----- GIVEN RECORDS -----
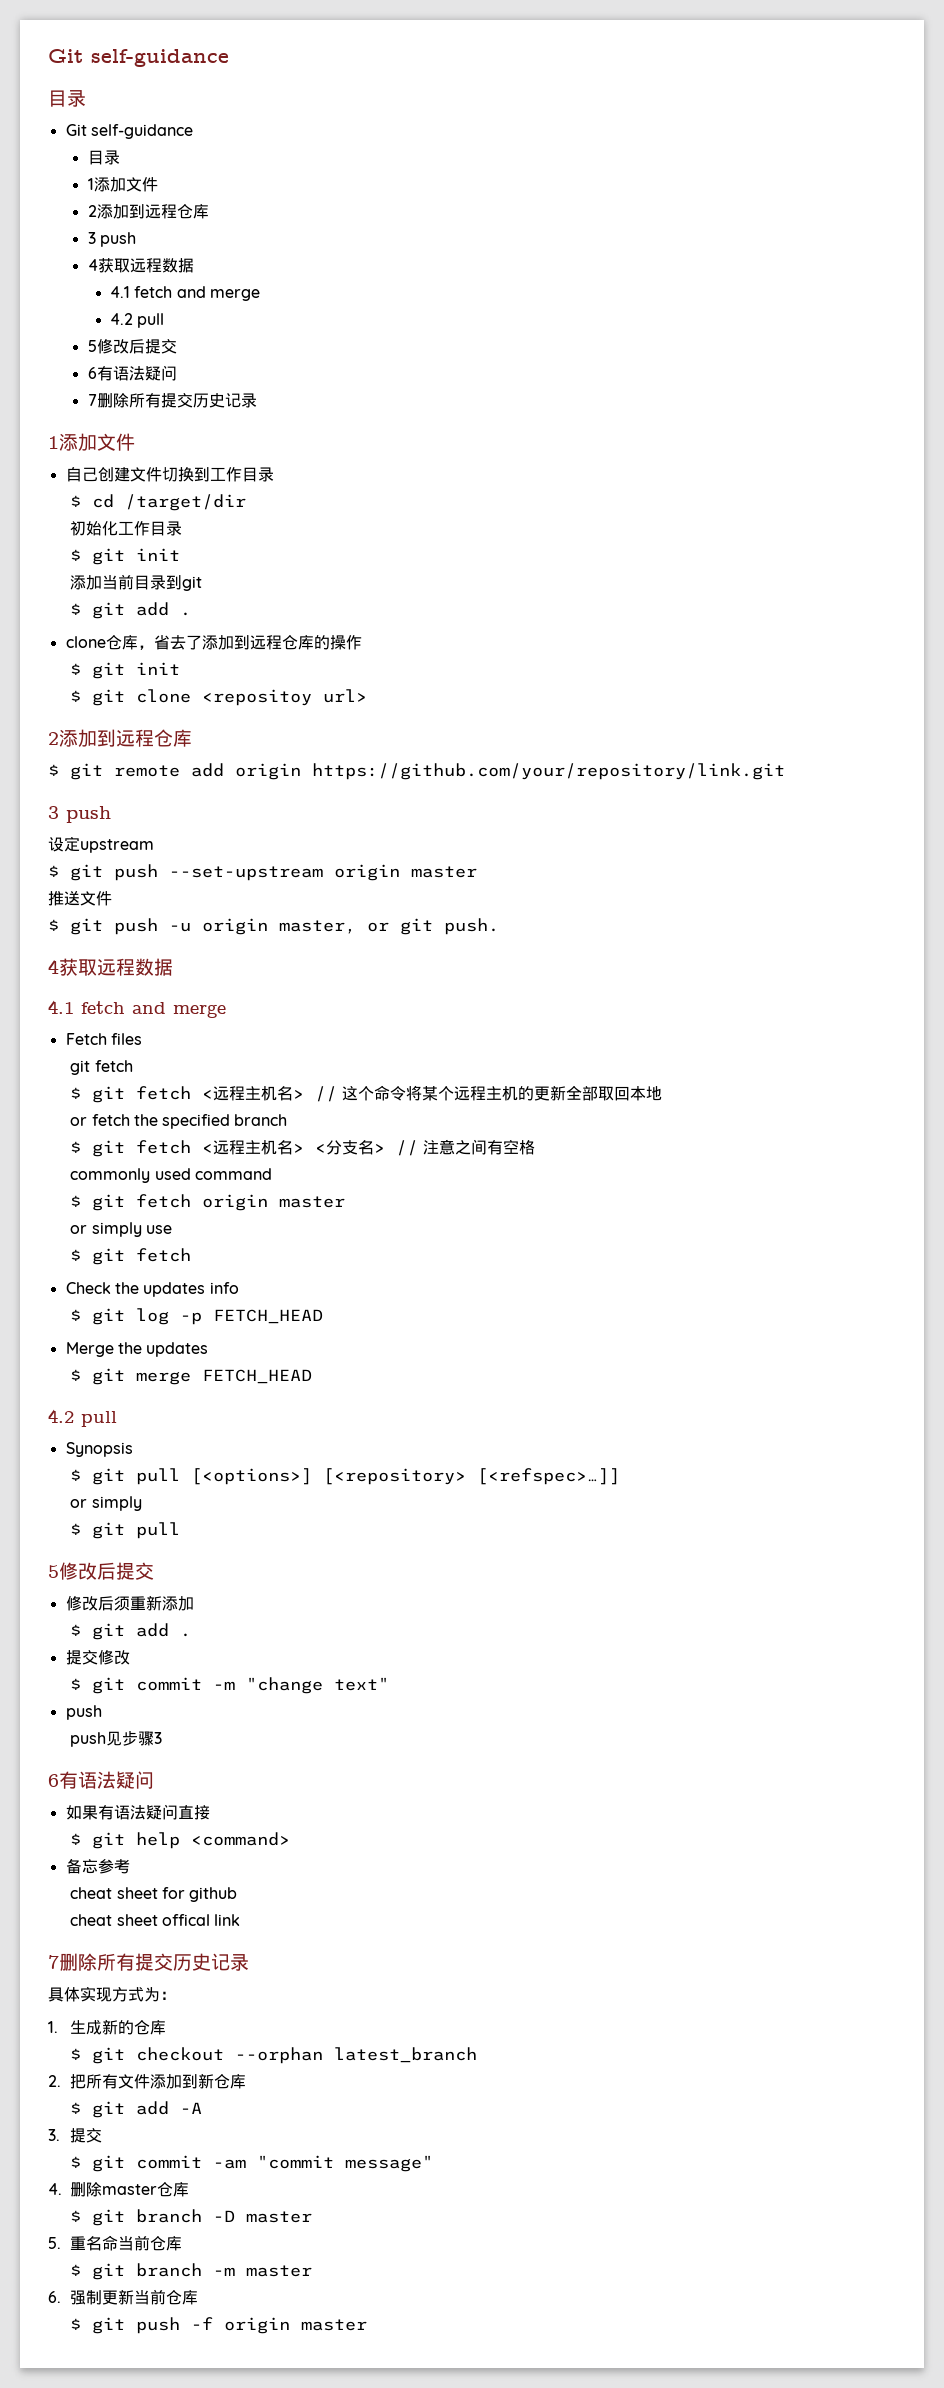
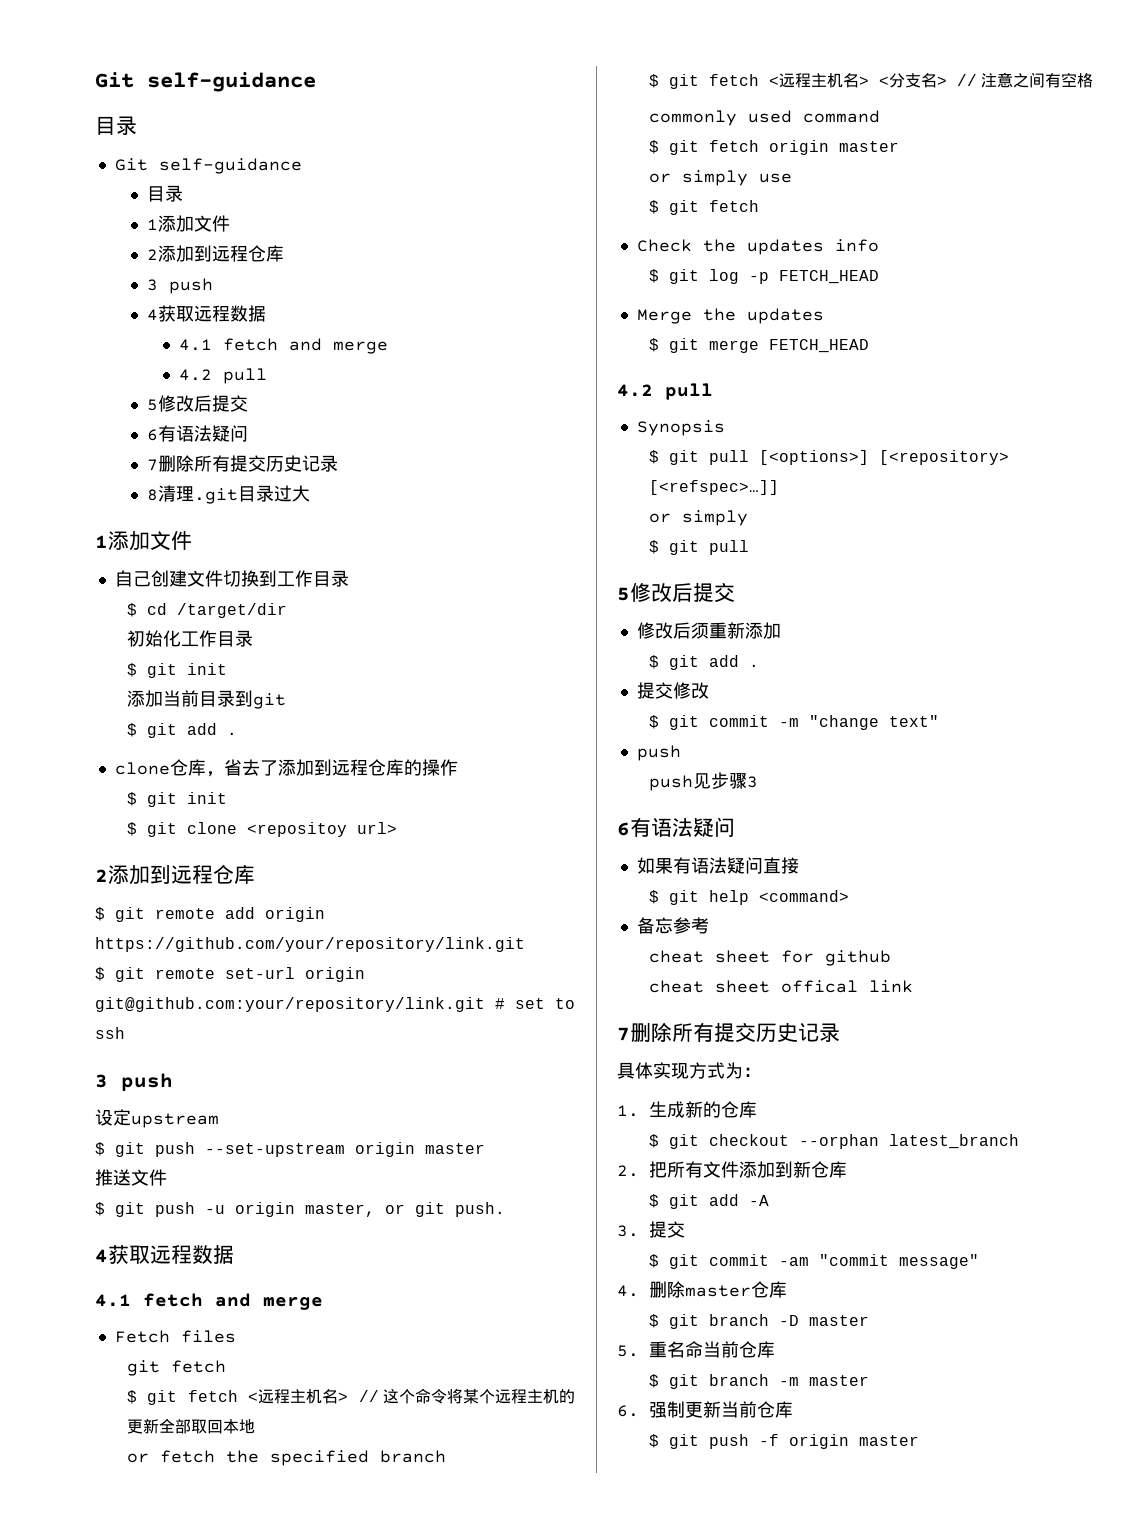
(257, 400) none -> [146,485,310,504] // 8清理.git目录过大
(785, 771) none -> [95,967,365,982] [95,997,575,1012] [95,1027,125,1039] // $ git remote set-url origin git@github.com:your/repository/link.git # set to ssh

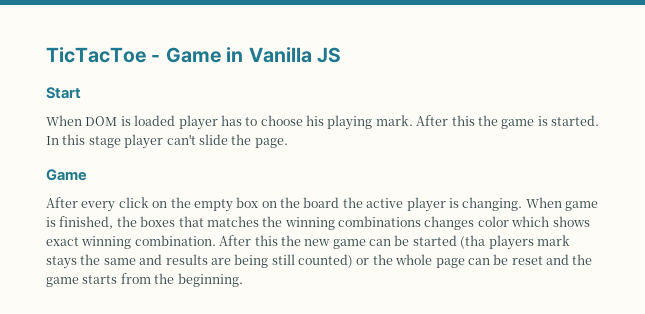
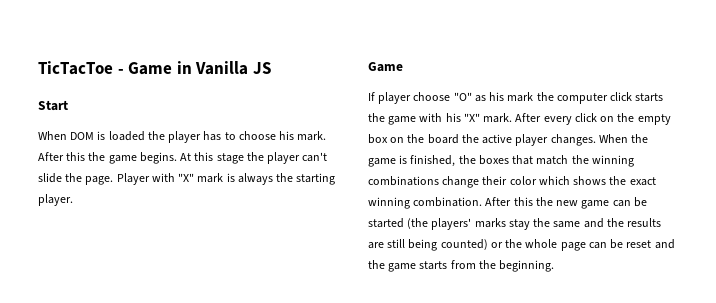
(176, 120) none -> [147,131,165,140] the
[327,115,373,130] playing -> (295, 135) none
[537,115,599,126] [46,136,59,145] is started. In -> [139,152,192,164] begins. At
(121, 142) none -> [246,152,264,161] the
[46,169,87,181] // Game // -> [116,173,336,185] [38,194,73,206] [368,62,403,72] [368,92,664,104] [368,113,513,125] Player with "X" mark is always the starting player. // Game // If player choose "O" as his mark the computer click starts the game with his "X" mark.
[448,197,562,211] is changing. When -> [550,134,649,146] changes. When the
[206,216,259,227] matches -> [536,155,569,165] match
[424,216,475,230] changes -> [442,176,508,188] change their
(590, 221) none -> [609,176,627,185] the
[460,235,570,250] [46,256,77,269] (tha players mark stays -> [407,218,530,230] (the players' marks stay
(163, 259) none -> [606,218,624,227] the
[234,254,295,268] being still -> [387,239,438,251] still being

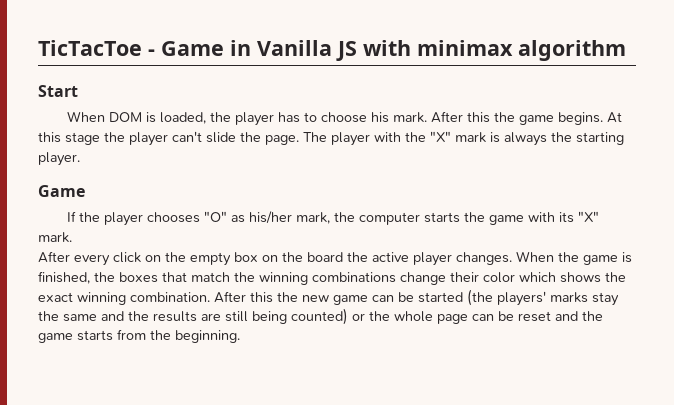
(271, 68) none -> [363,40,626,61] with minimax algorithm
[108,131,145,141] loaded -> [159,112,206,124] loaded,
[116,173,175,185] Player with -> [303,132,426,146] The player with the
[378,92,534,104] player choose "O" as his mark -> [78,211,330,226] the player chooses "O" as his/her mark,
[610,92,633,101] click -> (420, 218) none
[445,113,461,122] his -> [558,212,574,223] its
(513, 118) none -> (72, 237) //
-----
WHAT YOU NEED TO DO: Tally the lines of the data that contain the word "click", and give only that tally.

ANSWER AREA: 2